After finding the line with "57412 Reliance Electric" in the entries below, retype exactly each line from there through the line with "total: 68955.42 -> 64977.30", including that final line.

(Extracted material Opens)

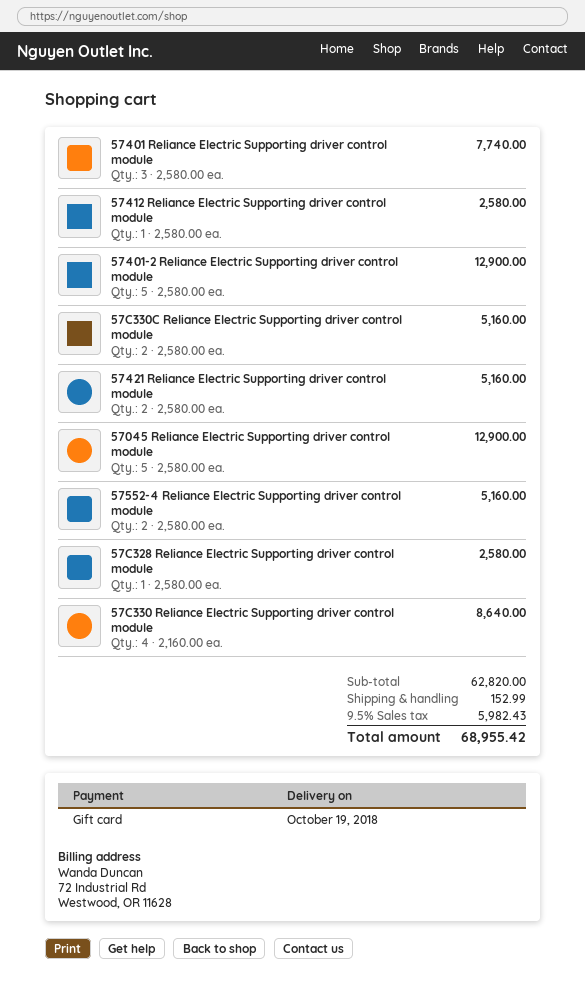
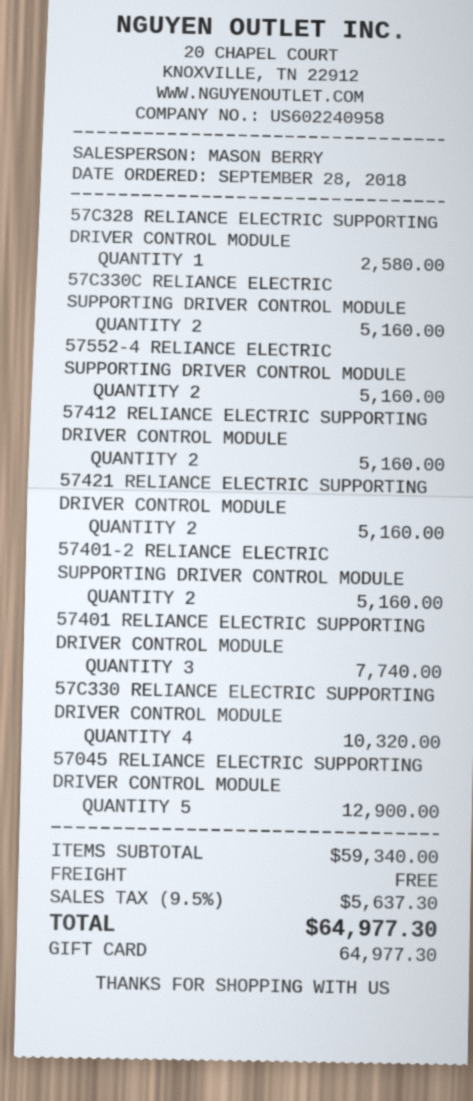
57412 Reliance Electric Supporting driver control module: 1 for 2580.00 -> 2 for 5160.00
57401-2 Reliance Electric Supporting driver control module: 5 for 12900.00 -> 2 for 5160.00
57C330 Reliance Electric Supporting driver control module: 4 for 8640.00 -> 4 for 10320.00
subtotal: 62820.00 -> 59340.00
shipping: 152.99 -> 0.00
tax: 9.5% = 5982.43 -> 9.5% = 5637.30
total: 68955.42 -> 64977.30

(Extracted material Closes)
(Extracted material Opens)

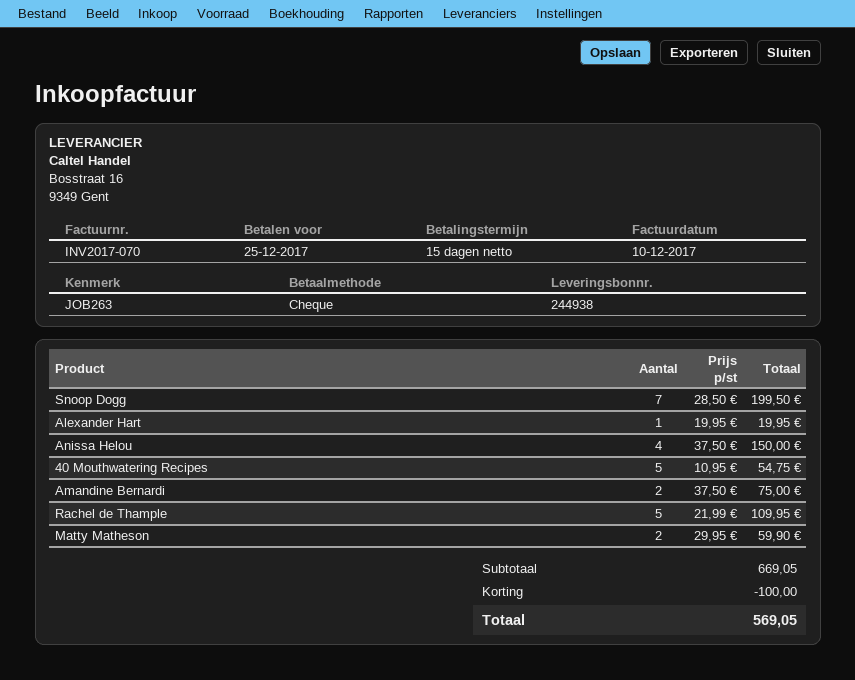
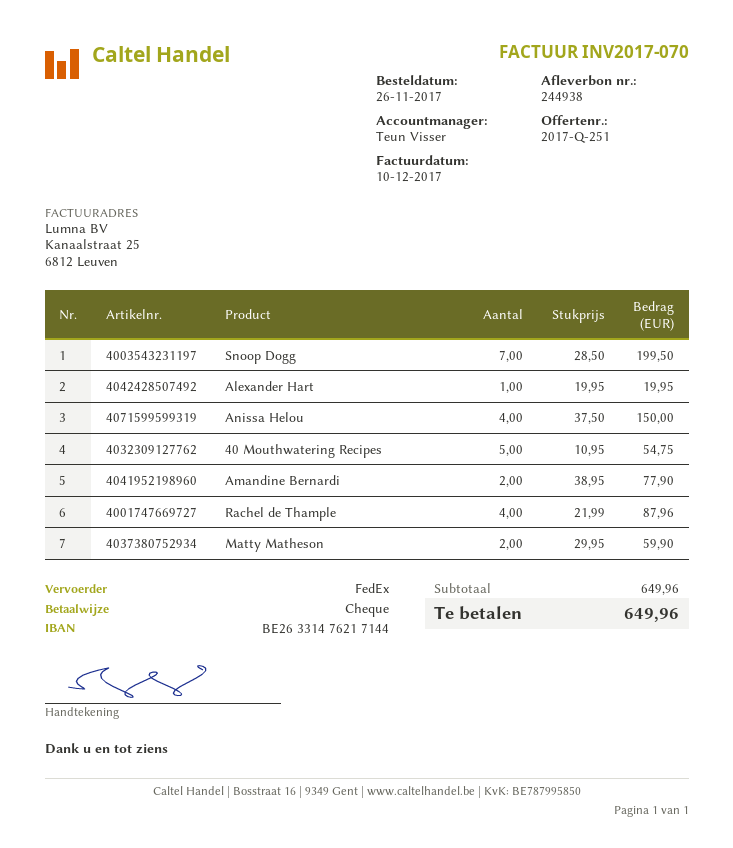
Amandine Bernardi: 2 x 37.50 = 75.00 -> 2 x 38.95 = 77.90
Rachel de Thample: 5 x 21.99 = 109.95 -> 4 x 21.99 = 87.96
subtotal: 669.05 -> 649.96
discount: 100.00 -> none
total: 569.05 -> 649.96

(Extracted material Closes)
(Extracted material Opens)

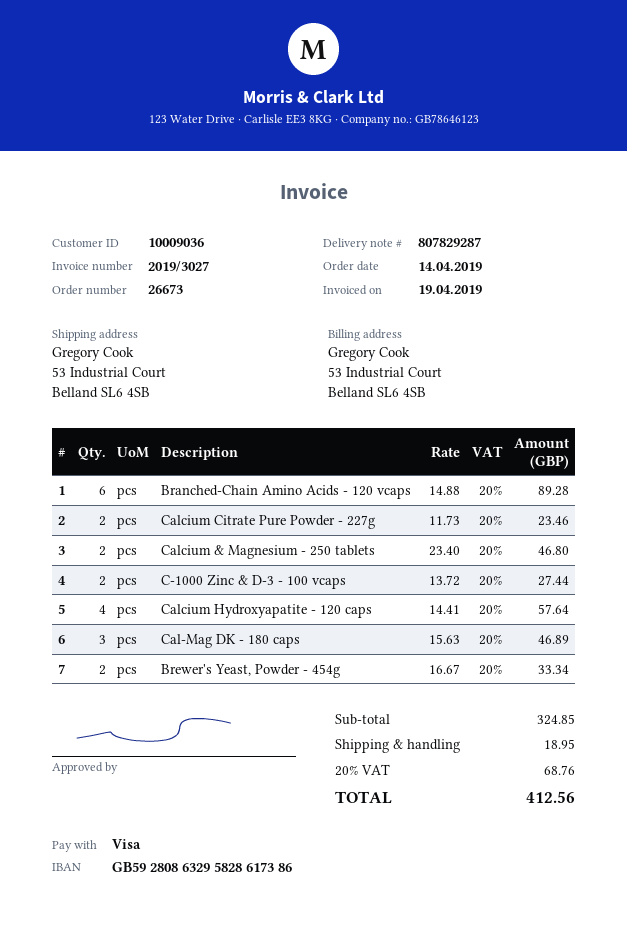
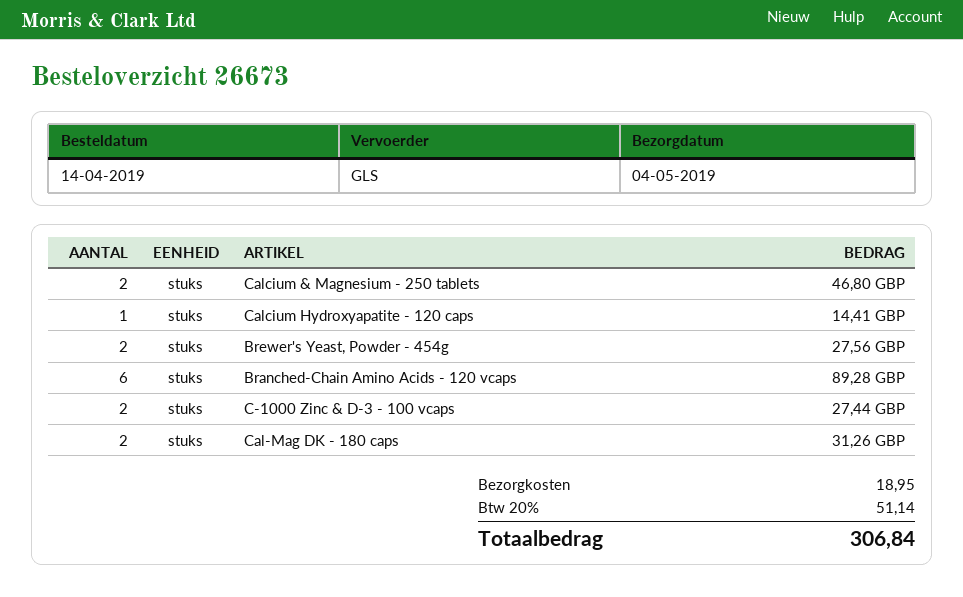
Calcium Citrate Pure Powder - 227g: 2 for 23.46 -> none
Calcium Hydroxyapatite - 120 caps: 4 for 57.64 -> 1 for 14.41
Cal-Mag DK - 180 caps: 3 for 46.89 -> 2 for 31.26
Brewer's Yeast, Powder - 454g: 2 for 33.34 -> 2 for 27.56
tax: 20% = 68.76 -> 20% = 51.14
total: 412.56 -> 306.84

(Extracted material Closes)

■ Task answer:
57412 Reliance Electric Supporting driver control module: 1 for 2580.00 -> 2 for 5160.00
57401-2 Reliance Electric Supporting driver control module: 5 for 12900.00 -> 2 for 5160.00
57C330 Reliance Electric Supporting driver control module: 4 for 8640.00 -> 4 for 10320.00
subtotal: 62820.00 -> 59340.00
shipping: 152.99 -> 0.00
tax: 9.5% = 5982.43 -> 9.5% = 5637.30
total: 68955.42 -> 64977.30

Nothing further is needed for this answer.